С Фомой работать – такое удовольствие. Мне жаль, что мы не играем «Войну и мир» на старой сцене. Когда спектакль рождается в малом пространстве и весь соткан из невероятного количества нюансов, деталей, мелочей, взглядов, это особый театральный язык, который пропадает на большой сцене… В «Войне и мире» у меня три роли – Соня, Лиза и Жюли. У Толстого Соня совсем другая. У нас она родилась в едином порыве, помню только, как я уверенно сказала Петру Наумовичу: «Я буду с арфой». Он сразу согласился. И предложил: волосы должны быть на прямой пробор и затянуты-зализаны. Он сразу «видел» этих людей. Помню, на гастролях во Франции мы играли большую часть текста на французском, интонации на другом языке меняются, и я, выбежав, тоненько вскрикиваю: «Laissez moi!»(«Оставьте меня!»). А Фома немедленно реагирует: «Хорошо! Так и играйте!» С тех пор я и на русском играю в очень высоком регистре – такая Соня пискля и плакса. Он называл ее «сироткой Хасей».
А когда маленькая княгиня Лиза в салоне у Анны Павловны Шерер роется в ридикюле, Фома вспоминал некую актрису, которая на репетициях выводила его из себя тем, что бесконечно копалась в сумке. Сцена письма Жюли – еще один пример того, что надо знать, как с Фомой репетировать. В композиции спектакля два огромных куска текста – письма Жюли и Марьи – находятся в конце. И вот мы репетируем, время близится к премьере, а Фома все не берет и не берет этот кусок. И я вдруг чувствую (а мне кажется, я хорошо чувствую Петра Наумовича), что он сам побаивается этого эпизода и думает, а не выбросить ли его вообще… Он еще уставал быстро…

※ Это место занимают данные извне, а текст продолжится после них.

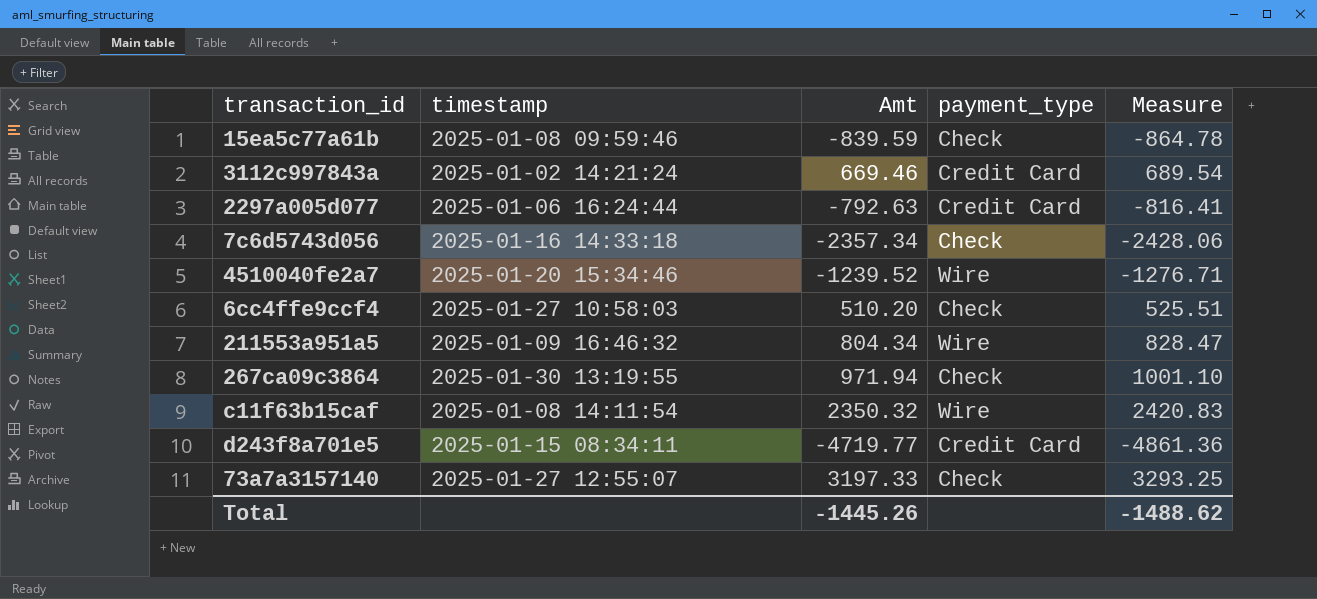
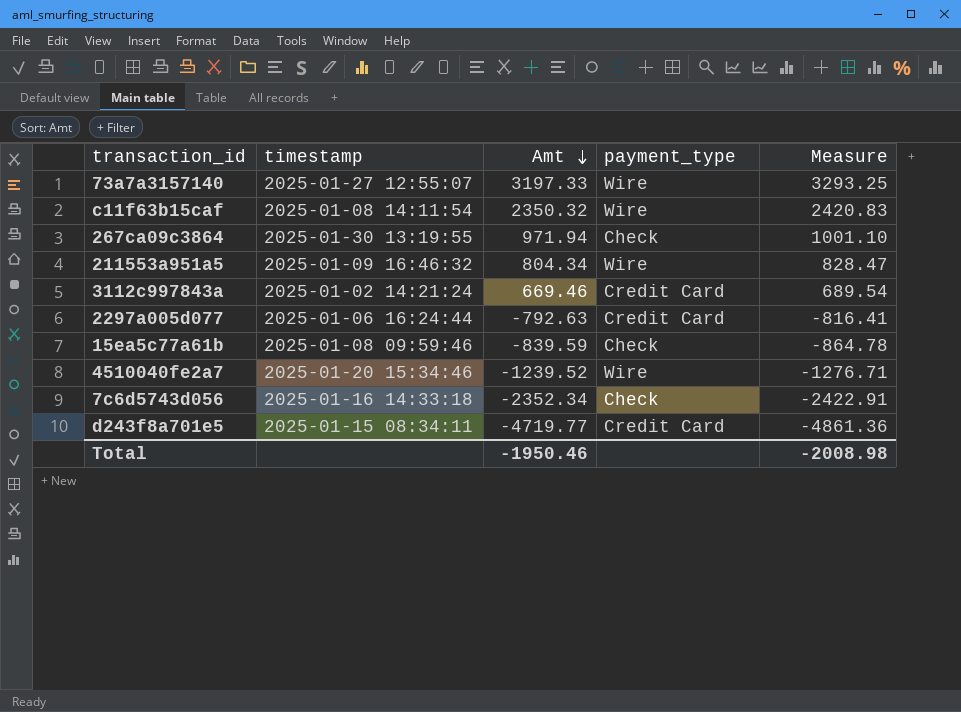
row order: none -> Amt descending
row 6cc4ffe9ccf4: 2025-01-27 10:58:03 | 510.20 | Check | 525.51 -> none
73a7a3157140 | payment_type: Check -> Wire
7c6d5743d056 | Amt: -2357.34 -> -2352.34
7c6d5743d056 | Measure: -2428.06 -> -2422.91
Total | Amt: -1445.26 -> -1950.46
Total | Measure: -1488.62 -> -2008.98

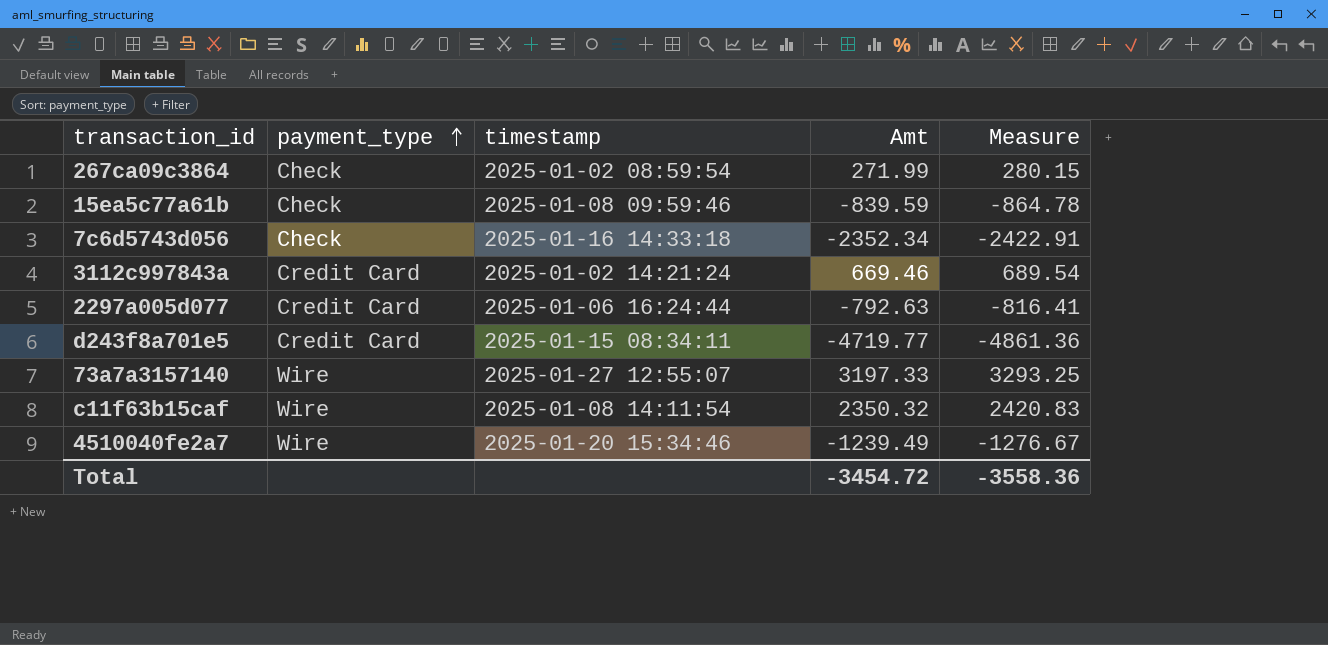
row order: Amt descending -> payment_type ascending
column payment_type | position: 4 -> 2
row 211553a951a5: 2025-01-09 16:46:32 | 804.34 | Wire | 828.47 -> none
267ca09c3864 | timestamp: 2025-01-30 13:19:55 -> 2025-01-02 08:59:54
267ca09c3864 | Amt: 971.94 -> 271.99
267ca09c3864 | Measure: 1001.10 -> 280.15
4510040fe2a7 | Amt: -1239.52 -> -1239.49
4510040fe2a7 | Measure: -1276.71 -> -1276.67
Total | Amt: -1950.46 -> -3454.72
Total | Measure: -2008.98 -> -3558.36

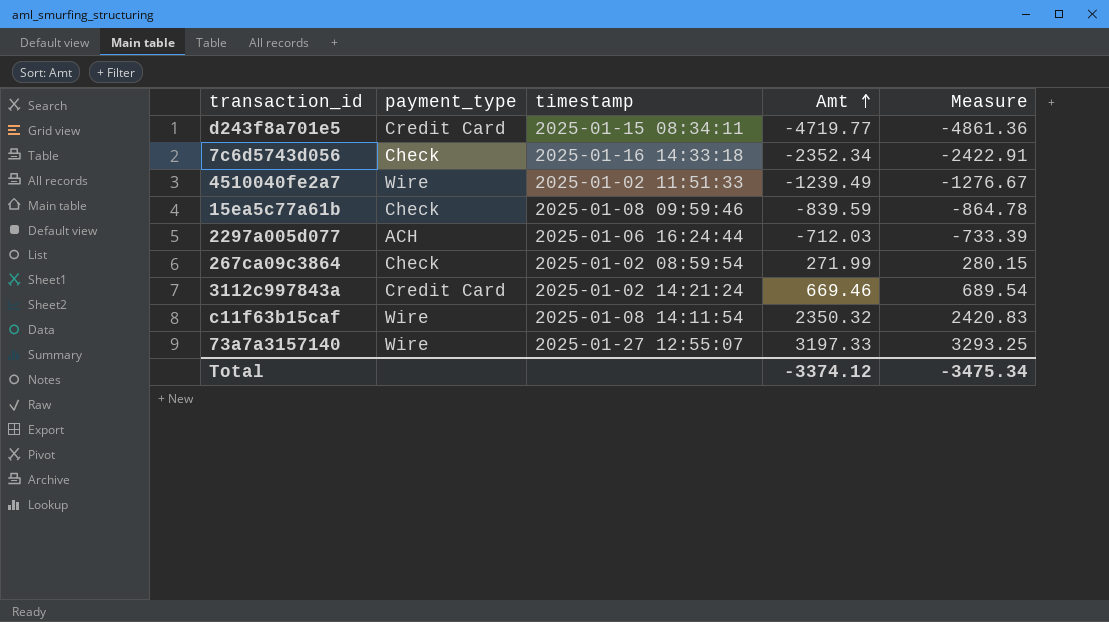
row order: payment_type ascending -> Amt ascending
4510040fe2a7 | timestamp: 2025-01-20 15:34:46 -> 2025-01-02 11:51:33
2297a005d077 | payment_type: Credit Card -> ACH
2297a005d077 | Amt: -792.63 -> -712.03
2297a005d077 | Measure: -816.41 -> -733.39
Total | Amt: -3454.72 -> -3374.12
Total | Measure: -3558.36 -> -3475.34

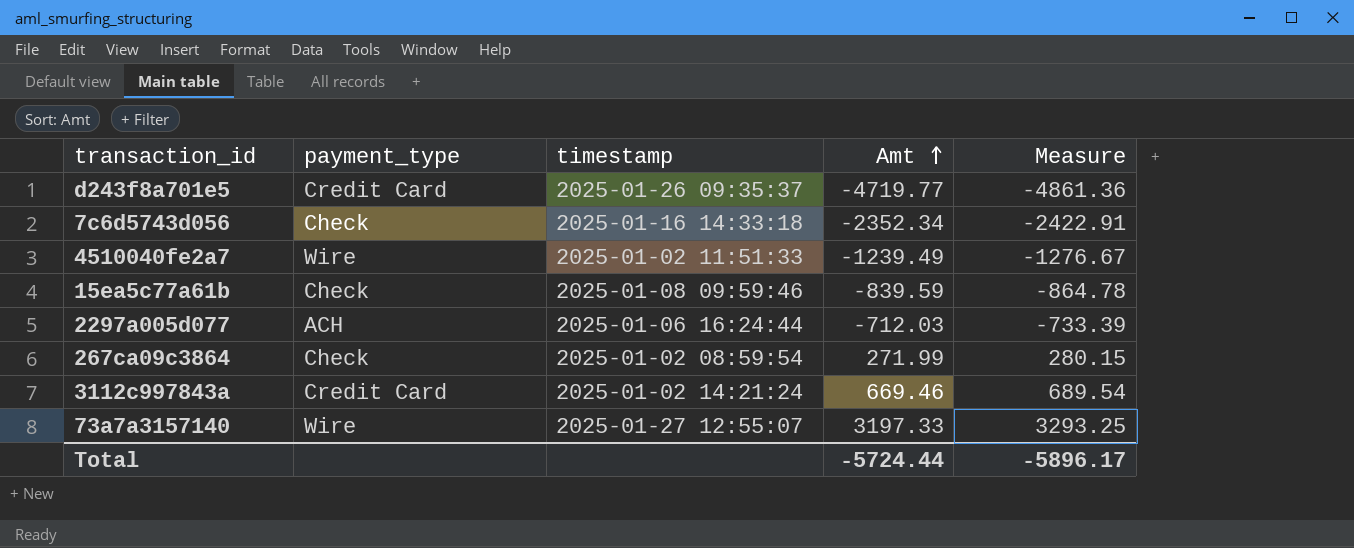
row c11f63b15caf: Wire | 2025-01-08 14:11:54 | 2350.32 | 2420.83 -> none
d243f8a701e5 | timestamp: 2025-01-15 08:34:11 -> 2025-01-26 09:35:37
Total | Amt: -3374.12 -> -5724.44
Total | Measure: -3475.34 -> -5896.17

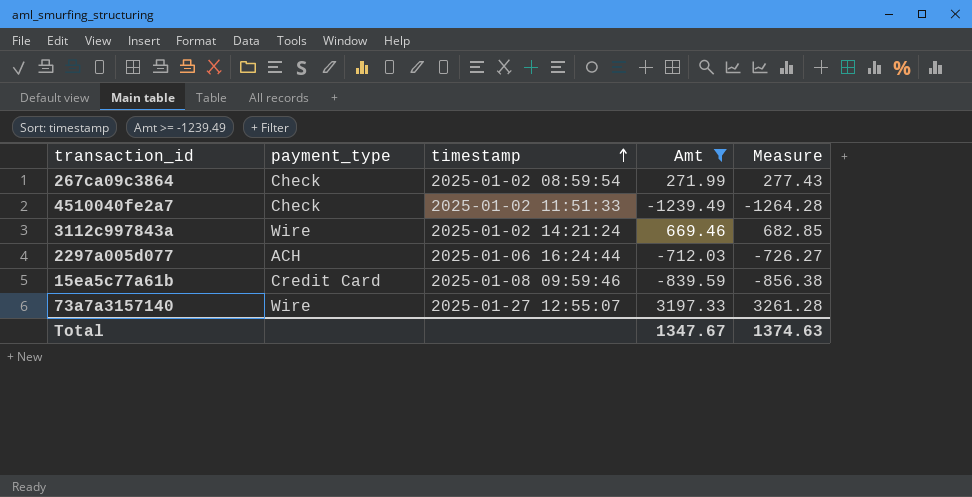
filter: none -> Amt >= -1239.49
row order: Amt ascending -> timestamp ascending
column Measure | formula: [Amt] * 1.03 -> [Amt] * 1.02
4510040fe2a7 | payment_type: Wire -> Check
3112c997843a | payment_type: Credit Card -> Wire
15ea5c77a61b | payment_type: Check -> Credit Card
Total | Amt: -5724.44 -> 1347.67
Total | Measure: -5896.17 -> 1374.63

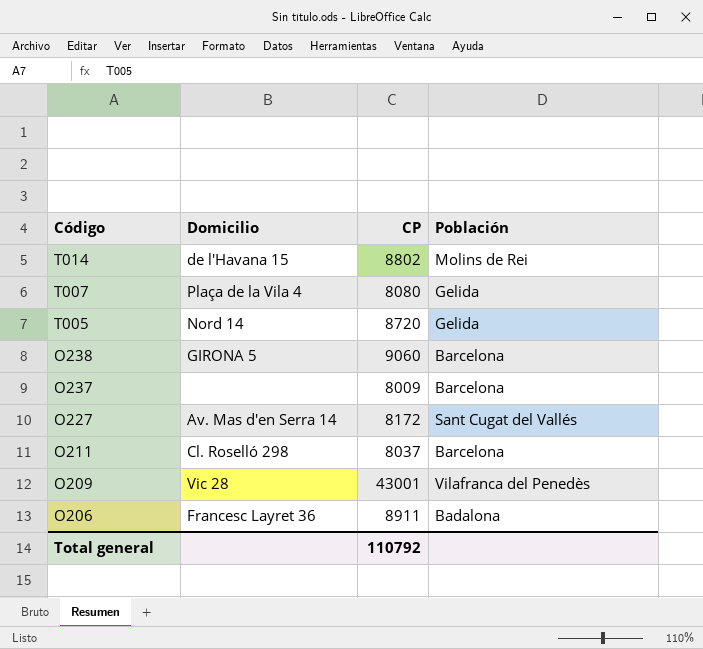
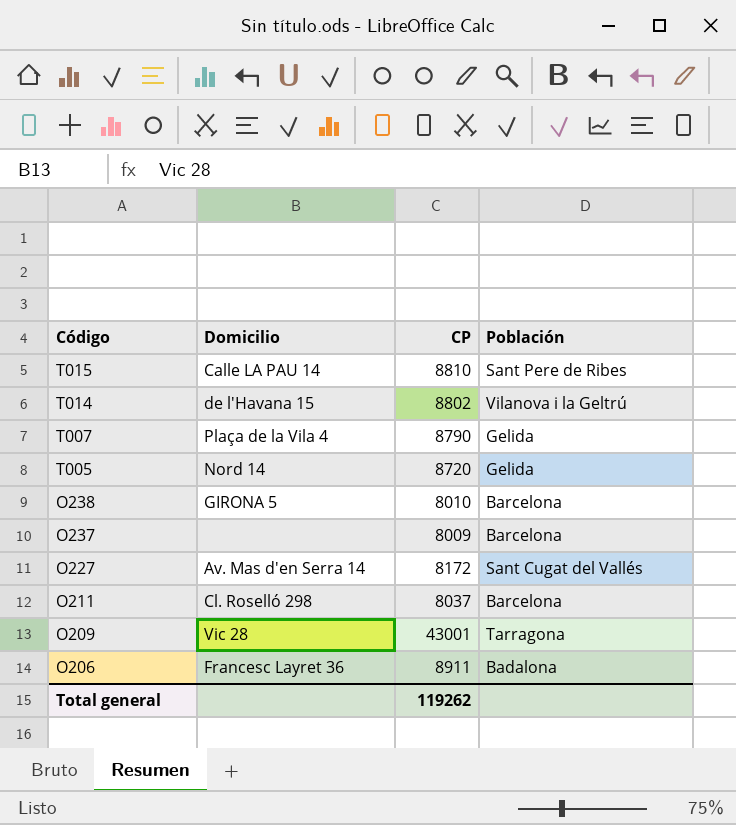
row T015: none -> Calle LA PAU 14 | 8810 | Sant Pere de Ribes
T014 | Población: Molins de Rei -> Vilanova i la Geltrú
T007 | CP: 8080 -> 8790
O238 | CP: 9060 -> 8010
O209 | Población: Vilafranca del Penedès -> Tarragona
Total general | CP: 110792 -> 119262

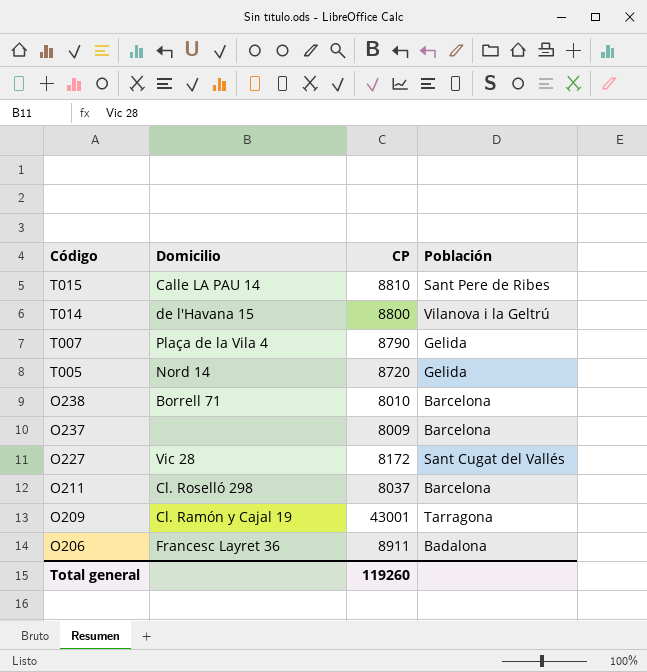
T014 | CP: 8802 -> 8800
O238 | Domicilio: GIRONA 5 -> Borrell 71
O227 | Domicilio: Av. Mas d'en Serra 14 -> Vic 28
O209 | Domicilio: Vic 28 -> Cl. Ramón y Cajal 19
Total general | CP: 119262 -> 119260

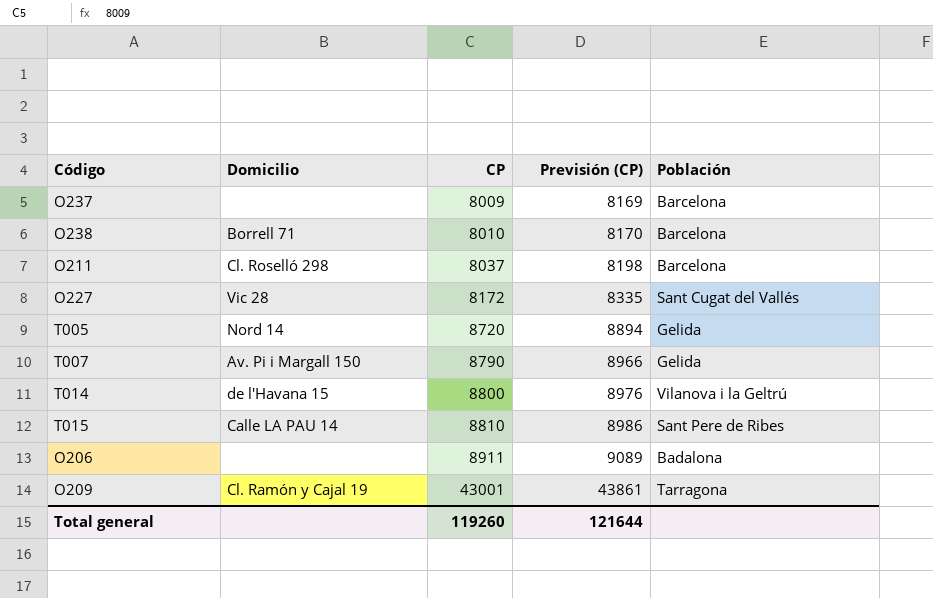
row order: Código descending -> CP ascending
column Previsión (CP) | formula: none -> [CP] * 1,02
T007 | Domicilio: Plaça de la Vila 4 -> Av. Pi i Margall 150
O206 | Domicilio: Francesc Layret 36 -> none

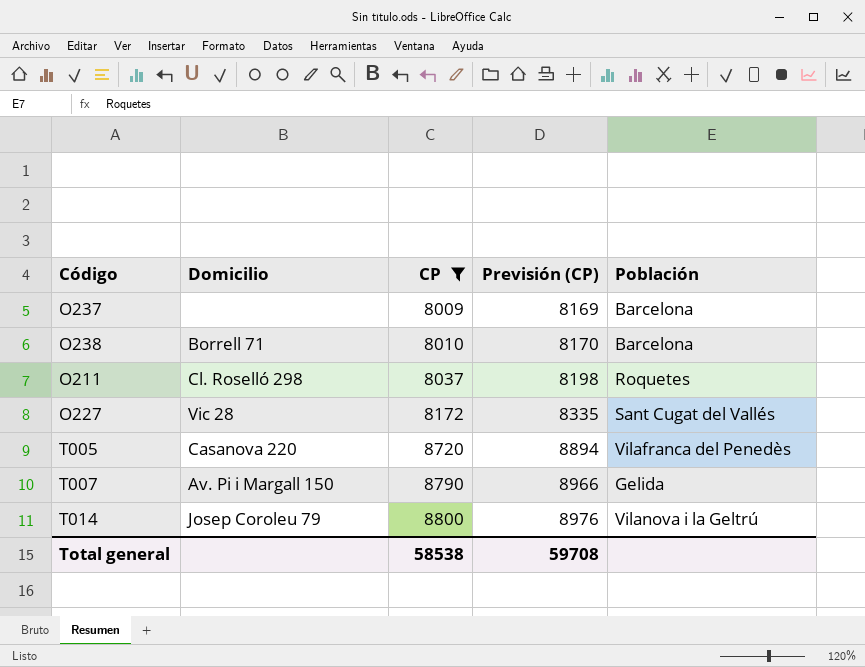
filter: none -> CP <= 8800
O211 | Población: Barcelona -> Roquetes
T005 | Domicilio: Nord 14 -> Casanova 220
T005 | Población: Gelida -> Vilafranca del Penedès
T014 | Domicilio: de l'Havana 15 -> Josep Coroleu 79
Total general | CP: 119260 -> 58538
Total general | Previsión (CP): 121644 -> 59708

Репетируя третий акт с начала, мы добрались до писем тогда, когда у него уже не было сил. Я начала что-то предлагать – понимала, его надо «разжечь». И он поддался, загорелся и вдруг – как понесся. Он буквально скакал по сцене, проделал все пробежки и порхания Жюли по столу и стульям. А эти рамки! Они оставались притчей во языцех! У него постоянно была разбита голова, – это он так нам показывал, как надо правильно через них проходить! Неутомимый! И страстный человек в театре.
«Три сестры» были новым этапом для Фомы и соответственно для нас тоже. Спектакль рождался очень трудно, и мне казалось, что Чехов ему «неудобен». Привыкнув работать с «телом текста», прорываясь в его толщи, выявляя смысл, структуру, он в этом обретал себя, как режиссер. Чехов иной, в нем уже заложена такая концентрация, что Петр Наумович поначалу, казалось, «соскальзывал» с его реплик. Но когда вышел спектакль, мне показалось, что ближе Чехова для него нет. А не только Толстой, Пушкин, Островский. Рассказываемые Чеховым истории людей – невероятно фоменковские. Петр Наумович так реально всех видел – Олю, Машу, Ирину, Тузенбаха, Соленого, Чебутыкина, – так их ощущал – близко, конкретно, в деталях. Как в «Войне и мире» Ростову, княжну Марью, Сонечку, Наташу. Он хорошо чувствовал и видел их человеческие истории. Он любил чеховскую семью Прозоровых, как любил Ростовых у Толстого. Под конец я иногда за кулисами ловила его взгляд из-под мохнатых бровей и чувствовала, что он смотрит на нас, на сестер Прозоровых, как на своих внучек.
На репетициях нам с Петром Наумовичем было порой невыносимо трудно. В роли Ирины меня мучил и мучает до сих пор вопрос, как можно человеку, уходящему на дуэль, сказать: «Я тебя не люблю». Так говорит моя Ирина. Что это такое? Как это возможно? В последней сцене прощания мы с Кириллом Пироговым – Тузенбахом – карабкаемся по столбикам. Фома сказал однажды… Причем сказал вдруг, ниоткуда… (А когда он говорит «вдруг», понятно, что эти мысли мучили его прошедшей ночью и слова возникли не по логике разговора, а вырвались сами собой как итог его размышлений. Я очень ценила у Петра Наумовича эти моменты.) И Фома вдруг сказал: «Она лезет за ним, чтобы его полюбить». Это очень сложно сыграть, но я пытаюсь.